What is expected =>
Lines in the listing below that hold "position" are the ones to copy.
Top of Stored data
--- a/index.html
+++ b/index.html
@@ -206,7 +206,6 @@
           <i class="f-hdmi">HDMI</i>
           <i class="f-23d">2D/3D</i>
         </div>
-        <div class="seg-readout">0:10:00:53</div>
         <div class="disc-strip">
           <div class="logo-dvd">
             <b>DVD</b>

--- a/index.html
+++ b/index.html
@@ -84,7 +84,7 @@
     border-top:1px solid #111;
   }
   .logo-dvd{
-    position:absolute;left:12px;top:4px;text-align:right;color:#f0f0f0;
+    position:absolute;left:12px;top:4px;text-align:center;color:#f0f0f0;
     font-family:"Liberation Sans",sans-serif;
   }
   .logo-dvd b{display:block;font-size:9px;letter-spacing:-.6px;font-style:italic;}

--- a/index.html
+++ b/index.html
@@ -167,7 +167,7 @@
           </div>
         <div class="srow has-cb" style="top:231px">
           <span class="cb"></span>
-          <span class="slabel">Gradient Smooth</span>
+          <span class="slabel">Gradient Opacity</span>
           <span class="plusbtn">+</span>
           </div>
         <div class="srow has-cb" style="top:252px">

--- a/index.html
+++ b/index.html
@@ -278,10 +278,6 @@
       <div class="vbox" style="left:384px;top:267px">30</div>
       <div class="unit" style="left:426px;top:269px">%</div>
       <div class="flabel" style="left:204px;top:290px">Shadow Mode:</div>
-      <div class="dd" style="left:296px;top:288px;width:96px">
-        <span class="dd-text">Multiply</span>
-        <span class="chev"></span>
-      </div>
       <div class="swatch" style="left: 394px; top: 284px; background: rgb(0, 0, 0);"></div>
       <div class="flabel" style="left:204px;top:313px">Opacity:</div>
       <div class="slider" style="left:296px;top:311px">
Bottom of Stored data
Top of Stored data
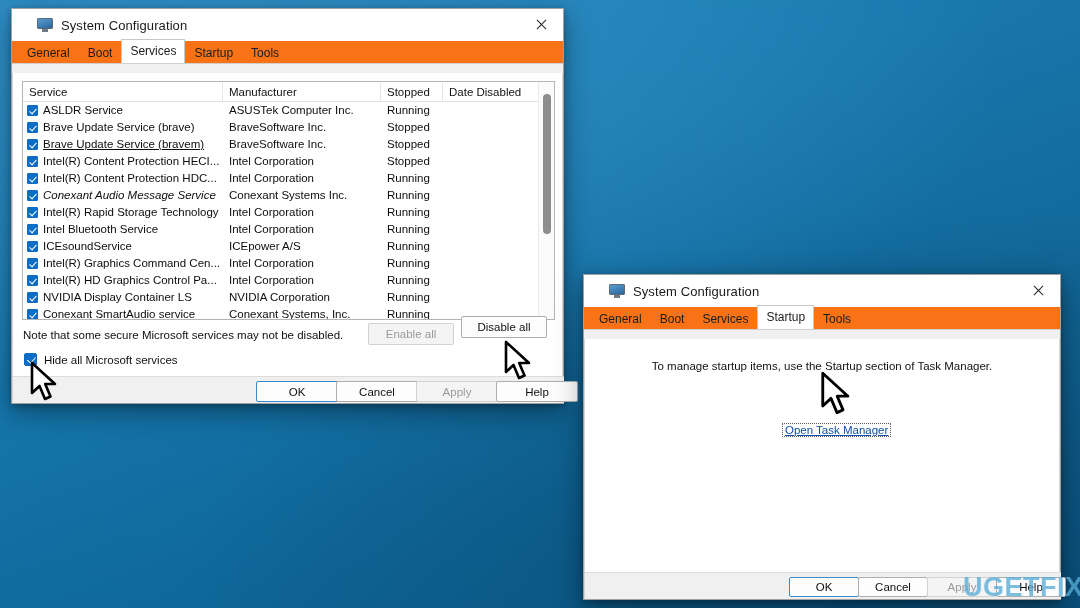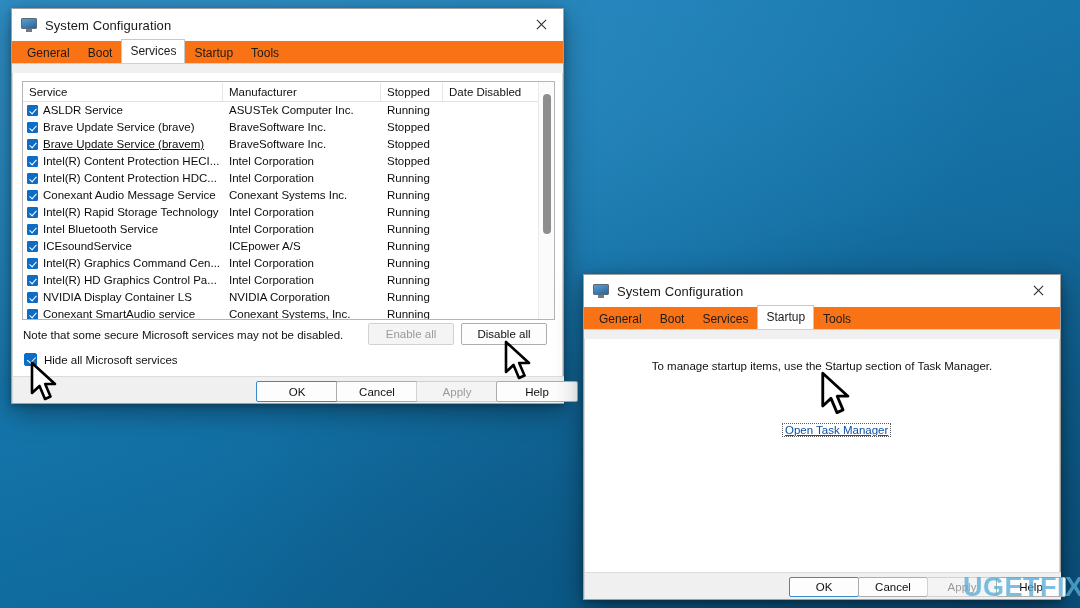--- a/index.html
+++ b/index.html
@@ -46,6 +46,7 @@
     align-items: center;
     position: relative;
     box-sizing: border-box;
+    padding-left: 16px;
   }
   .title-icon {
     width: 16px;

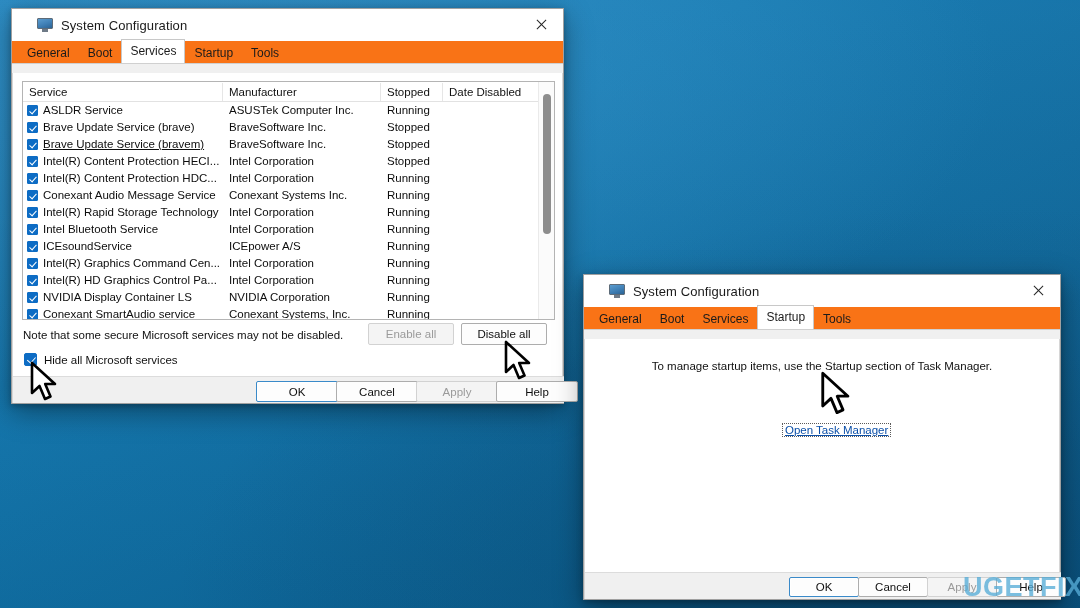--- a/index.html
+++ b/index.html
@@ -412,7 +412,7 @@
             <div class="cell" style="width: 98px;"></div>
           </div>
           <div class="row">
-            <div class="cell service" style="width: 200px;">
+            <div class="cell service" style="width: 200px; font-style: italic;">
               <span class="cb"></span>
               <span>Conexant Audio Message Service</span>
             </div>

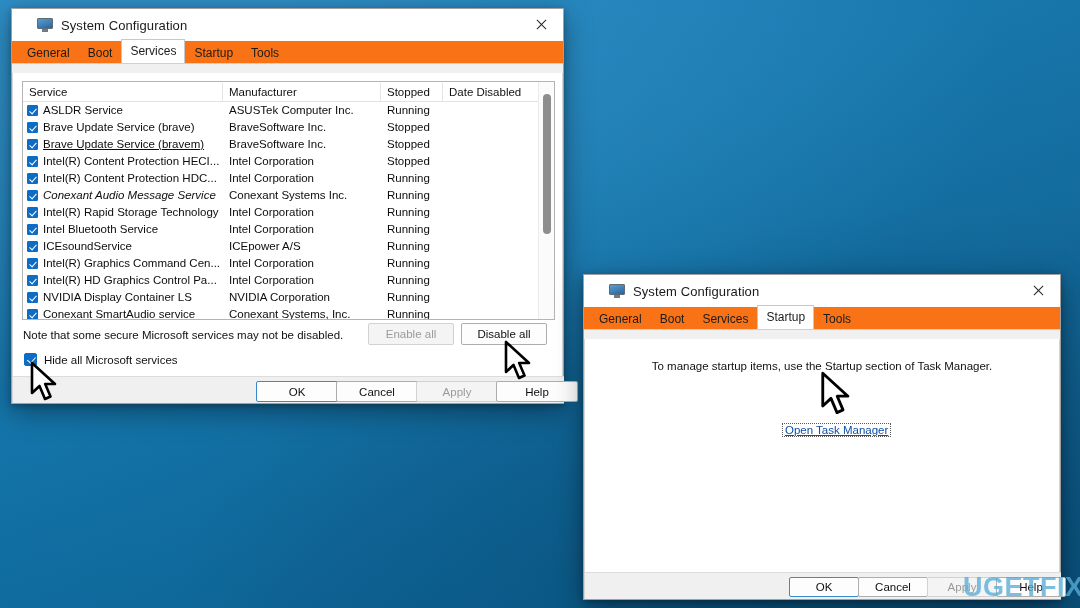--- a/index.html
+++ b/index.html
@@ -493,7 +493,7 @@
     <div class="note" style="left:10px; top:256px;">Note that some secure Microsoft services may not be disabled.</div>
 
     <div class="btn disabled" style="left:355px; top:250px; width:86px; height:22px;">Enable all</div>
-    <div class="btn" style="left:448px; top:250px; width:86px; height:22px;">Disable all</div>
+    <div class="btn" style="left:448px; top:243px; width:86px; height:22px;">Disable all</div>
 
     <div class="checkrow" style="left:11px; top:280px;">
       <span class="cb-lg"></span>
Bottom of Stored data
Reply =>
-    position:absolute;left:12px;top:4px;text-align:right;color:#f0f0f0;
+    position:absolute;left:12px;top:4px;text-align:center;color:#f0f0f0;
     position: relative;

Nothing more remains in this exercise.